INPUT FOR THIS TASK section start

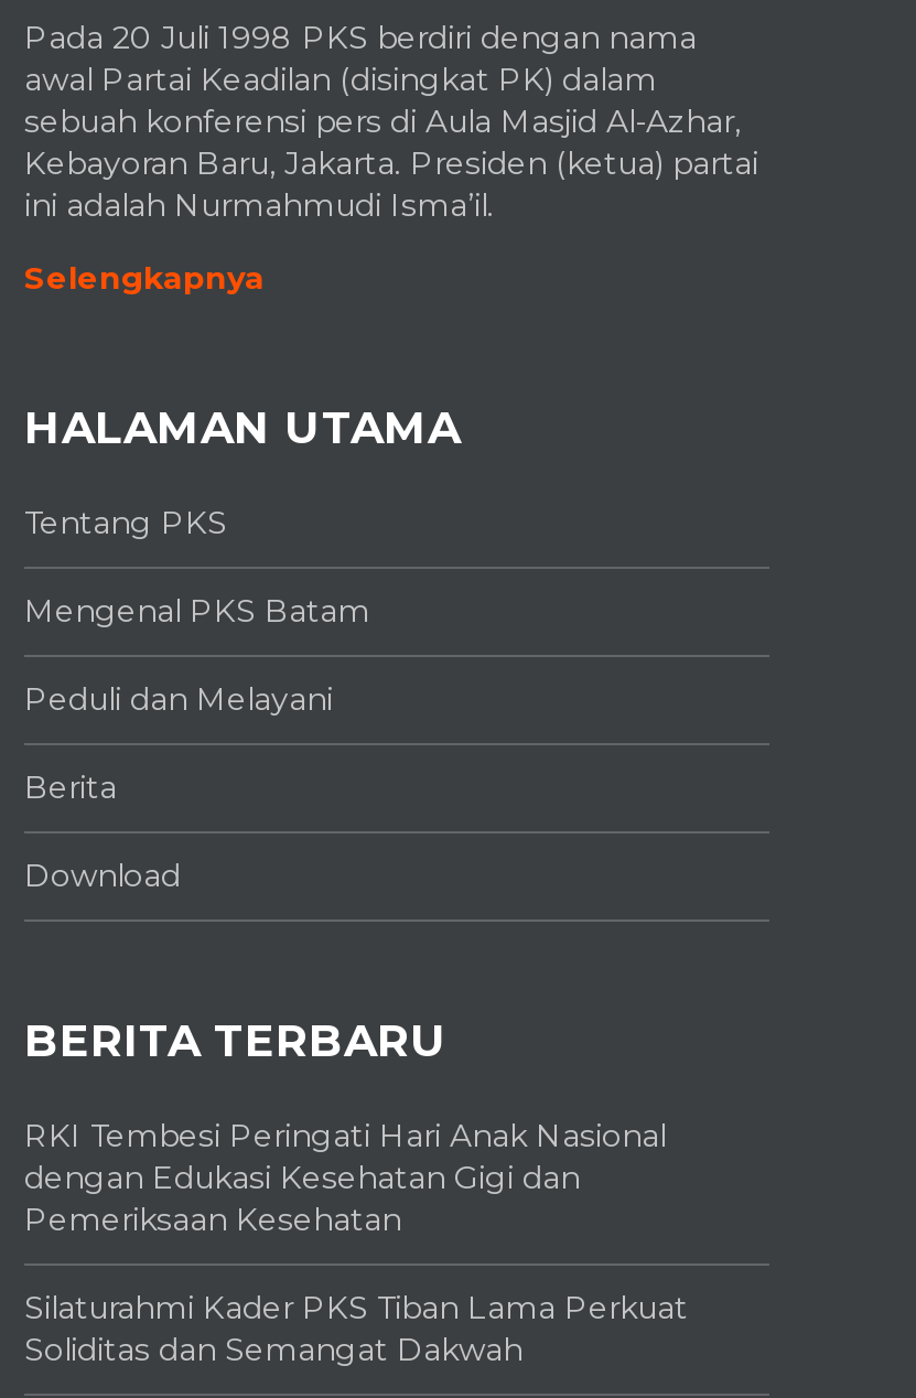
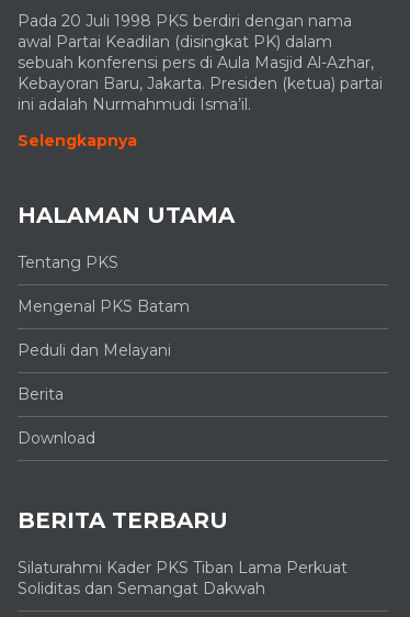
[24,1116,666,1239] RKI Tembesi Peringati Hari Anak Nasional | dengan Edukasi Kesehatan Gigi dan | Pemeriksaan Kesehatan -> none

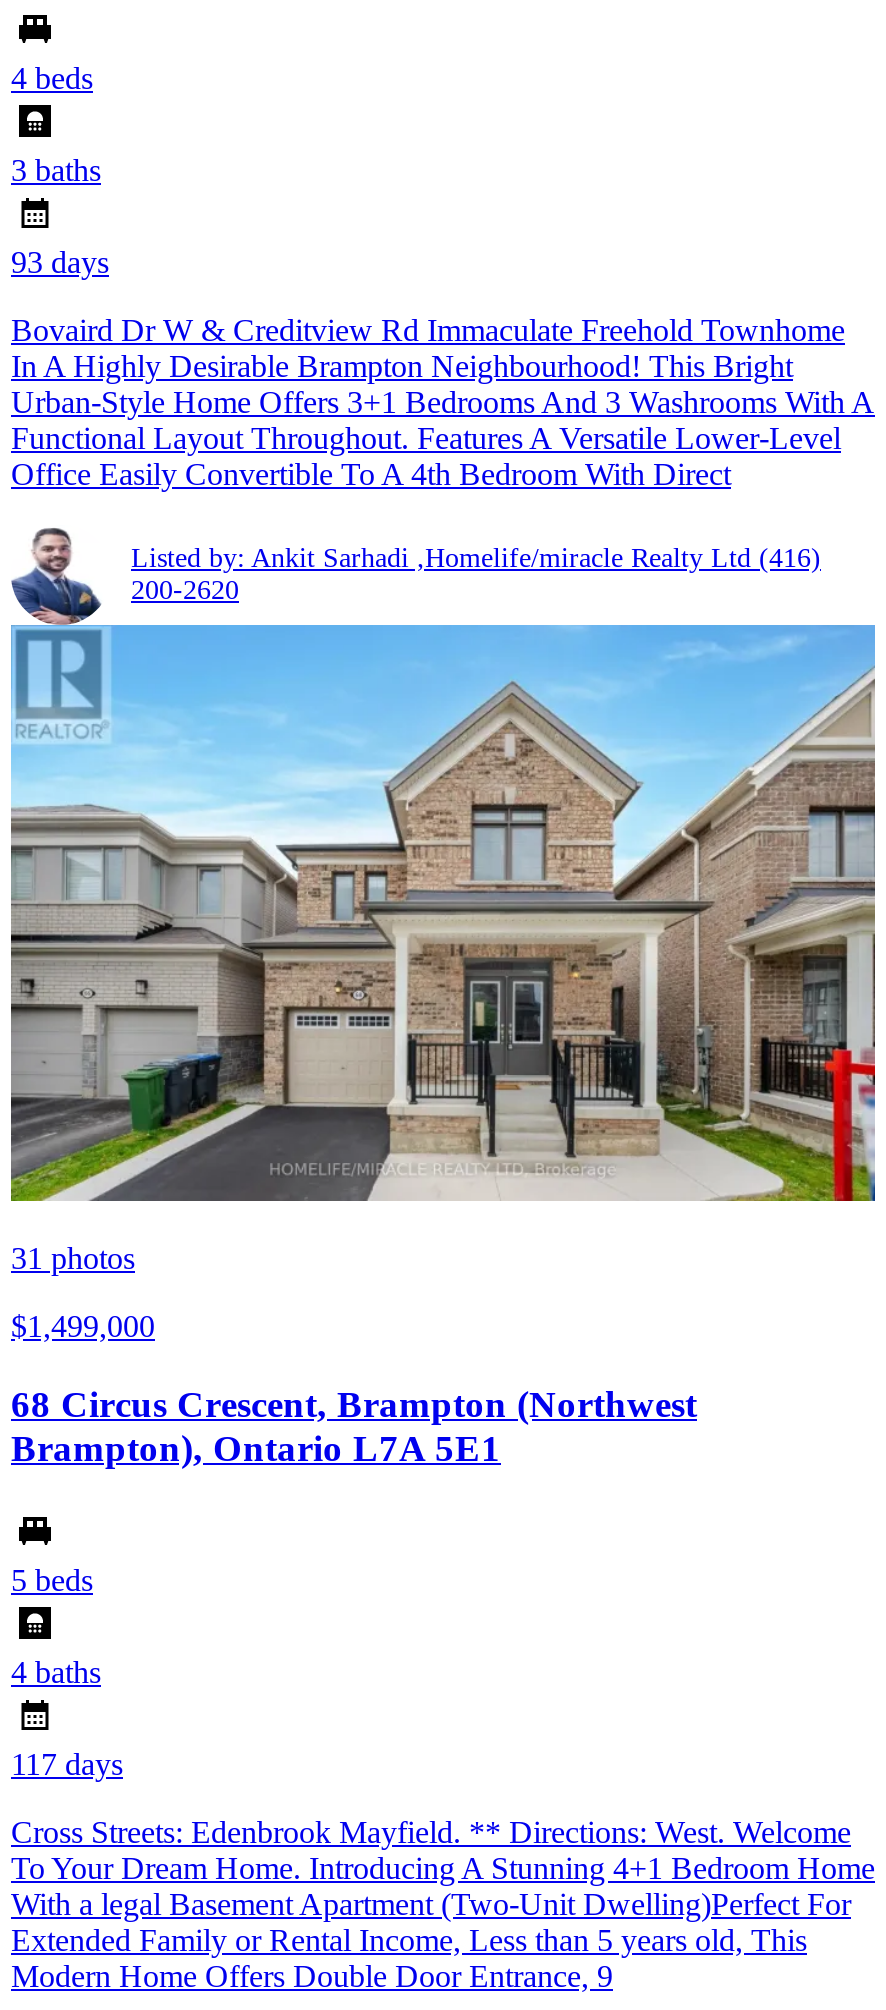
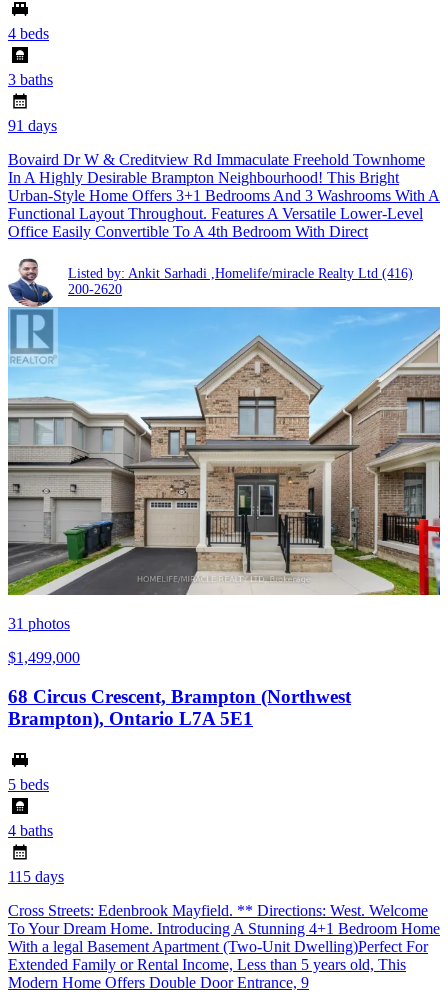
[11,245,109,279] 93 days -> [8,117,57,134] 91 days
[11,1748,123,1782] 117 days -> [8,868,64,885] 115 days

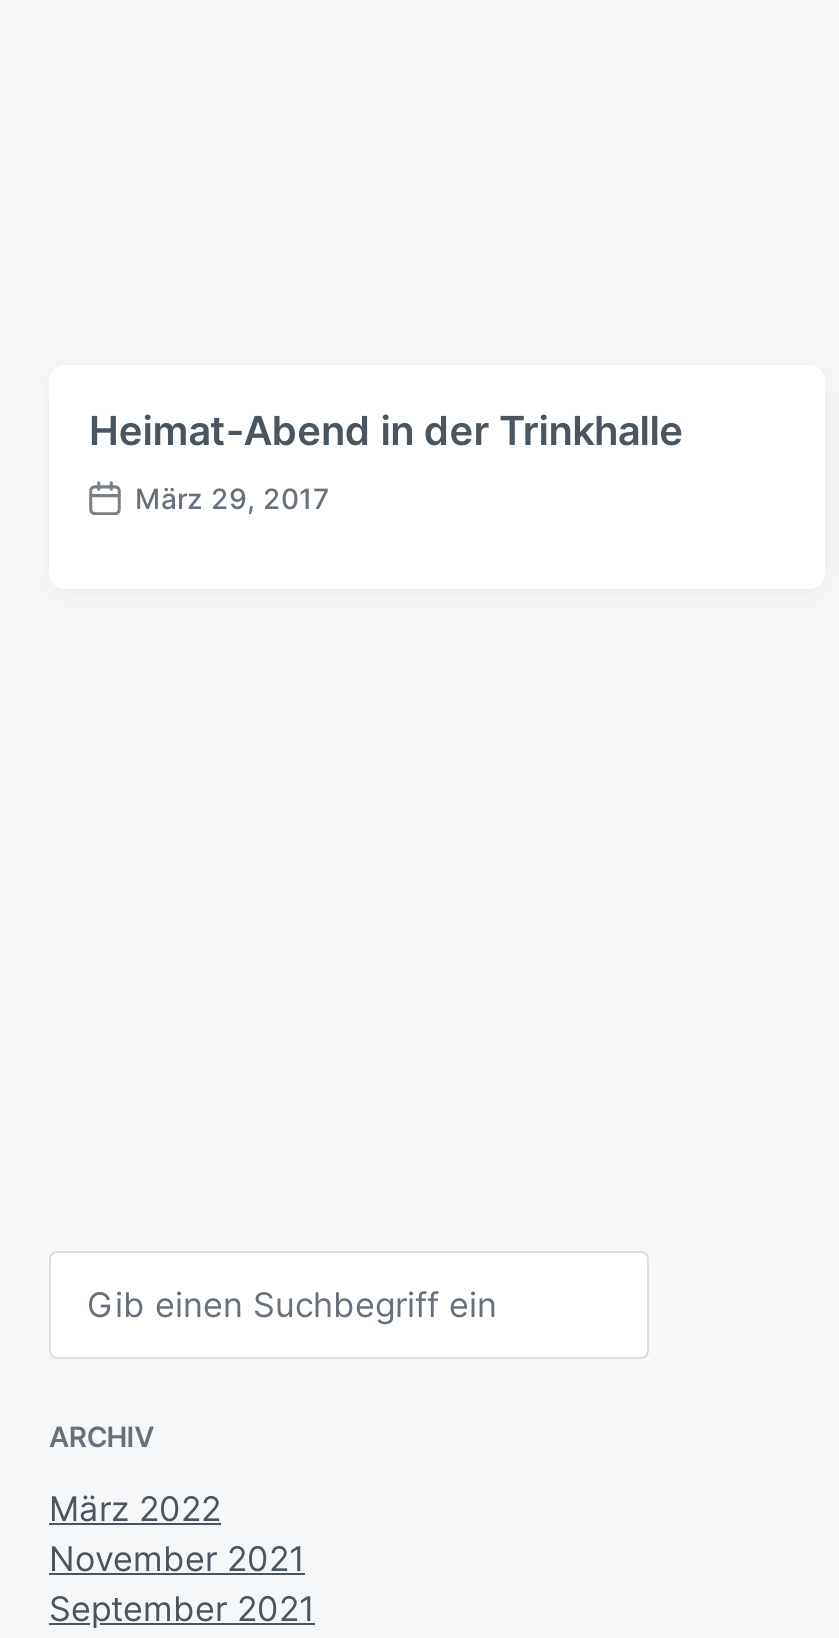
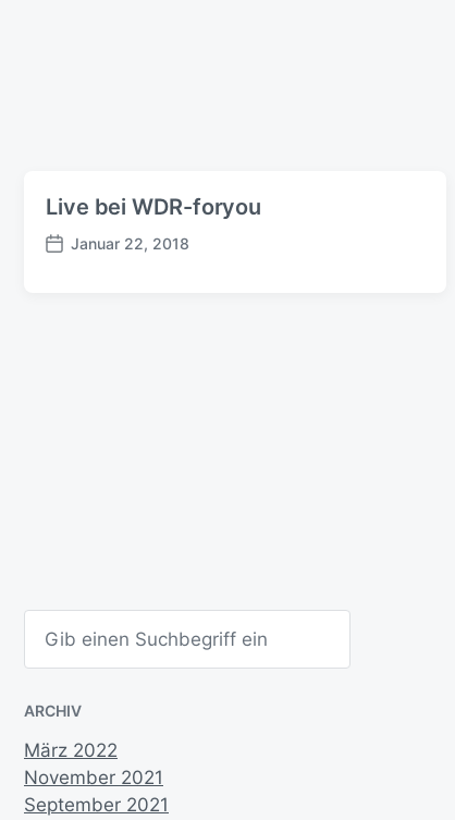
[89,408,683,456] Heimat-Abend in der Trinkhalle -> [46,194,261,220] Live bei WDR-foryou
[135,482,329,516] März 29, 2017 -> [71,234,189,253] Januar 22, 2018

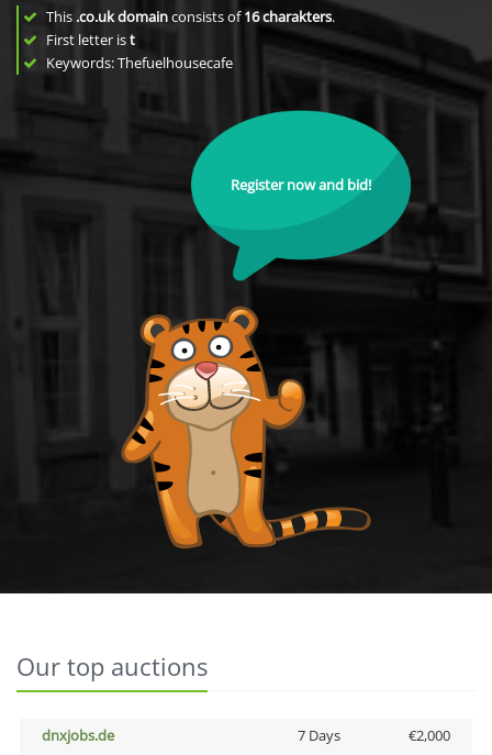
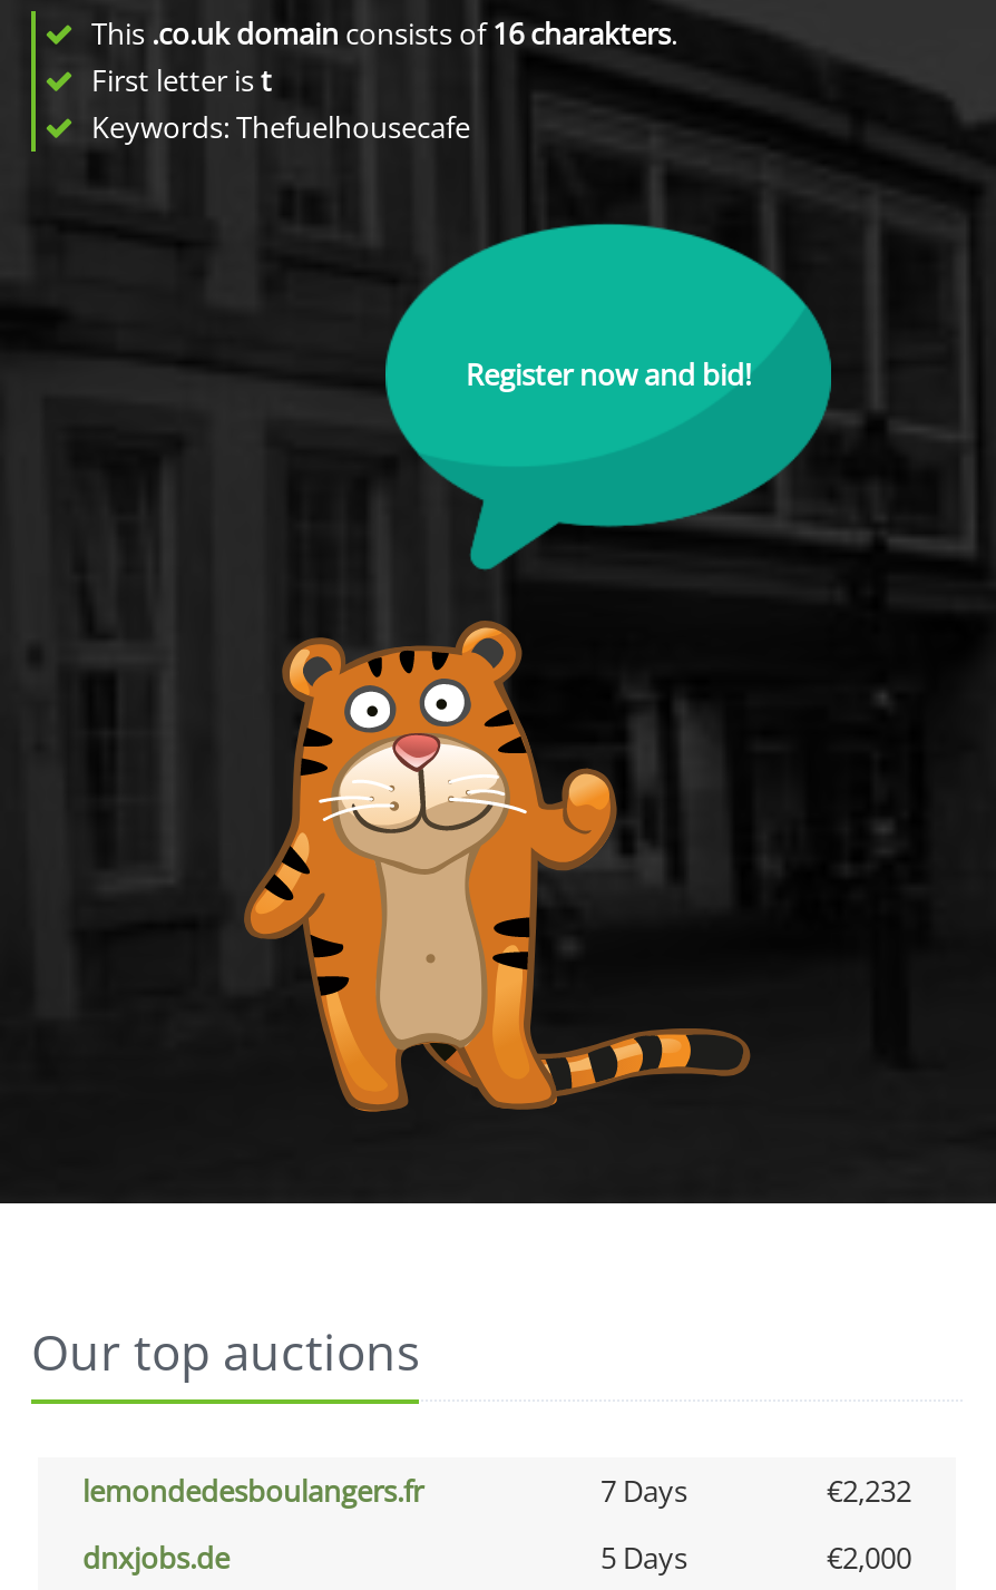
none -> [82,1471,911,1511] lemondedesboulangers.fr | 7 Days | €2,232
[297,725,340,745] 7 Days -> [600,1538,687,1578] 5 Days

INPUT FOR THIS TASK section end

→ PROBLEM STATEMENT
Pictures are to be left out, while the records are copied word for word.

→ OUTPUT BELOW
[24,1116,666,1239] RKI Tembesi Peringati Hari Anak Nasional | dengan Edukasi Kesehatan Gigi dan | Pemeriksaan Kesehatan -> none

[11,245,109,279] 93 days -> [8,117,57,134] 91 days
[11,1748,123,1782] 117 days -> [8,868,64,885] 115 days

[89,408,683,456] Heimat-Abend in der Trinkhalle -> [46,194,261,220] Live bei WDR-foryou
[135,482,329,516] März 29, 2017 -> [71,234,189,253] Januar 22, 2018

none -> [82,1471,911,1511] lemondedesboulangers.fr | 7 Days | €2,232
[297,725,340,745] 7 Days -> [600,1538,687,1578] 5 Days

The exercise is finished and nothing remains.